Linux-NVME Archive on lore.kernel.org
 help / color / mirror / Atom feed
From: Keith Busch <kbusch@kernel.org>
To: Laurence Oberman <loberman@redhat.com>
Cc: "busch, keith" <keith.busch@intel.com>, linux-nvme@lists.infradead.org
Subject: Re: nvme: machine check when running nvme subsystem-reset /dev/nvme0 against direct attach via PCIE slot
Date: Thu, 3 Oct 2024 15:04:50 -0600	[thread overview]
Message-ID: <Zv8G8l5cyzDRwLJA@kbusch-mbp> (raw)
In-Reply-To: <b73005ac327784e740bb6b362870c15d0c7788fa.camel@redhat.com>

On Thu, Sep 26, 2024 at 05:11:05PM -0400, Laurence Oberman wrote:
> It was reported to Red Hat, seeing issues with using a
> "nvme subsystem-reset /dev/nvme0" command to test resets.

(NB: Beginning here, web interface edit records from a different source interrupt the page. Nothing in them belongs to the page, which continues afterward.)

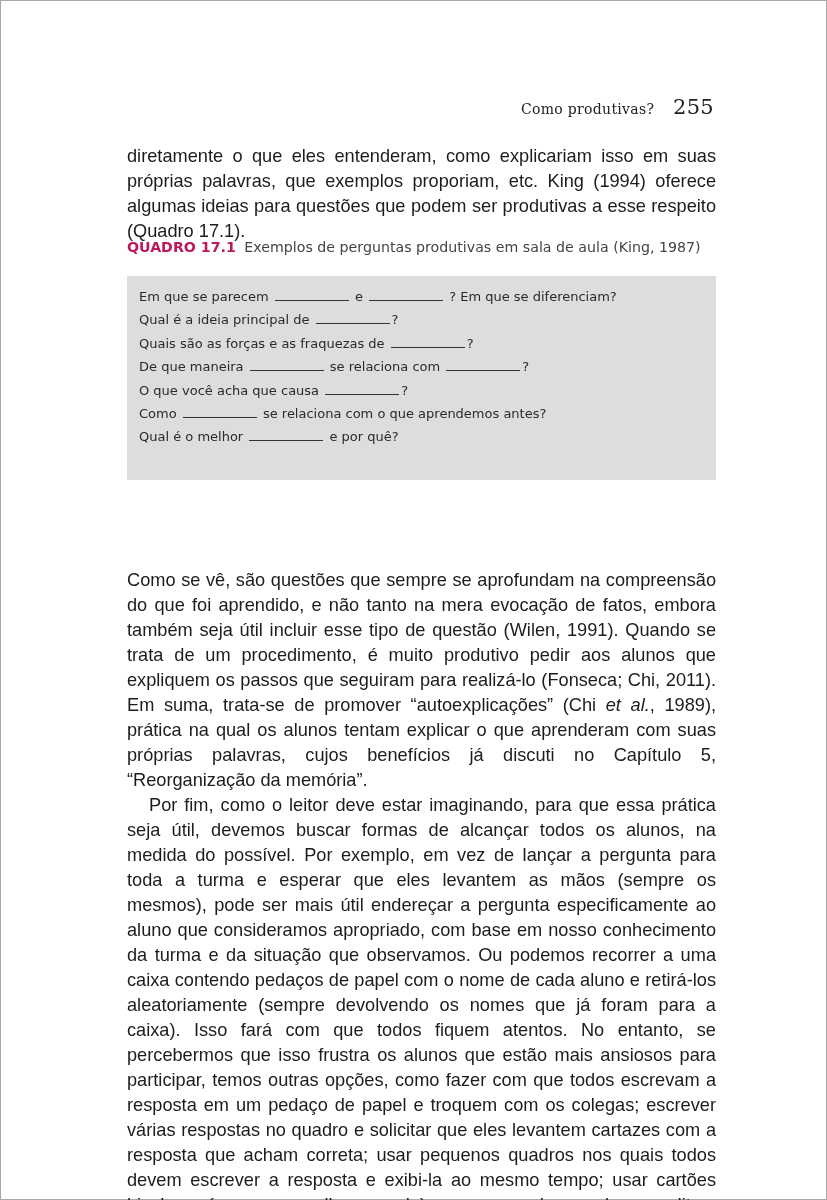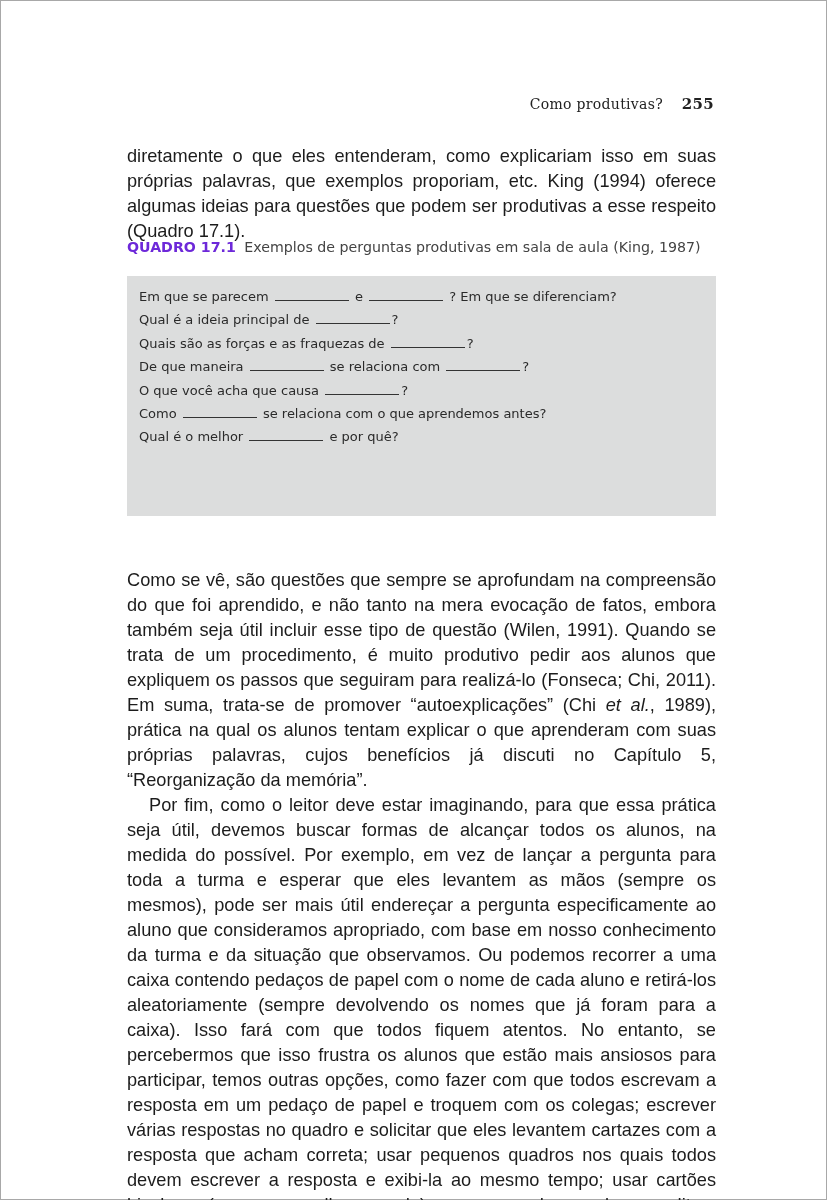--- a/index.html
+++ b/index.html
@@ -10,40 +10,40 @@
   .page-frame {
     position: absolute; left: 0; top: 0; width: 825px; height: 1198px;
     border: 1px solid #a8a8a8; background: #fff;
   }
   .running-head {
     position: absolute; top: 94px; right: 112px;
     font-family: "DejaVu Serif", serif; font-size: 14px; color: #222;
     letter-spacing: 0.3px;
   }
   .running-head .chapter { margin-right: 14px; }
-  .running-head .page-no { font-weight: bold; font-size: 15px; }
+  .running-head .page-no { font-weight: normal; font-size: 21px; }
 
   .body-text {
     position: absolute; left: 126px; width: 589px;
     font-family: Liberation Sans, sans-serif; font-size: 18.2px;
     line-height: 25px; color: #1c1c1c; text-align: justify;
     hyphens: manual;
   }
   .body-text p { margin: 0; }
   .body-text p.indent { text-indent: 22px; }
 
   .p1 { top: 143px; }
   .quadro-caption {
     position: absolute; left: 126px; top: 238px; width: 600px;
     font-family: "DejaVu Sans", sans-serif; font-size: 14.2px; color: #444;
     white-space: nowrap;
   }
-  .quadro-caption .label { font-weight: bold; color: #6d28d9; margin-right: 4px; }
+  .quadro-caption .label { font-weight: bold; color: #be185d; margin-right: 4px; }
   .quadro-box {
-    position: absolute; left: 126px; top: 275px; width: 589px; height: 240px;
+    position: absolute; left: 126px; top: 275px; width: 589px; height: 204px;
     background: #dcdddd; box-sizing: border-box; padding: 9px 12px 0 12px;
   }
   .quadro-box ul { list-style: none; margin: 0; padding: 0; }
   .quadro-box li {
     font-family: "DejaVu Sans", sans-serif; font-size: 13px; color: #2a2a2a;
     line-height: 23.4px; padding-left: 0;
   }
   .quadro-box li.wrap { line-height: 17px; padding-top: 4px; padding-left: 15px; text-indent: -15px; text-align: justify; }
   .blank {
     display: inline-block; width: 74px; border-bottom: 1px solid #333;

I really dislike that command. The side effects are overkill for the pci
transport...
 
> On multiple servers I tested on two types of nvme attached devices
> These are not the rootfs devices
>
> 1. The front slot (hotplug) devices in a 2.5in format 
> reset and after some time recover (what is expected)
> 
> Example of one working
> 
> Does not trap and land up as a machine-check

<snip>

> 2. Any kernel upstream latest 6.11, RHEL8 or RHEL9 causes 
> a machine check and panics the box when its against a nvme in a 
> PCIE slot
> 
> [  263.862919] mce: [Hardware Error]: CPU 12: Machine Check Exception: 5 Bank 6: ba00000000000e0b
> [  263.862924] mce: [Hardware Error]: RIP !INEXACT! 10:<ffffffff8571dce4> {intel_idle+0x54/0x90}

So this wasn't failing before 6.11? As Nilay mentioned, there are some
changes on how nvme subsystem reset is handled. The main thing being
this ioctl doesn't automatically trigger an nvme reset. I expected
delayed recovery might happen, but machine checks are not expected. If
this was working before, I can only guess right now that the previous
behavior was accessing MMIO and config quicker and triggered a different
error path. If you're successful with the PPC patch reverted, I would be
interested to hear about it.


  parent reply	other threads:[~2024-10-03 21:04 UTC|newest]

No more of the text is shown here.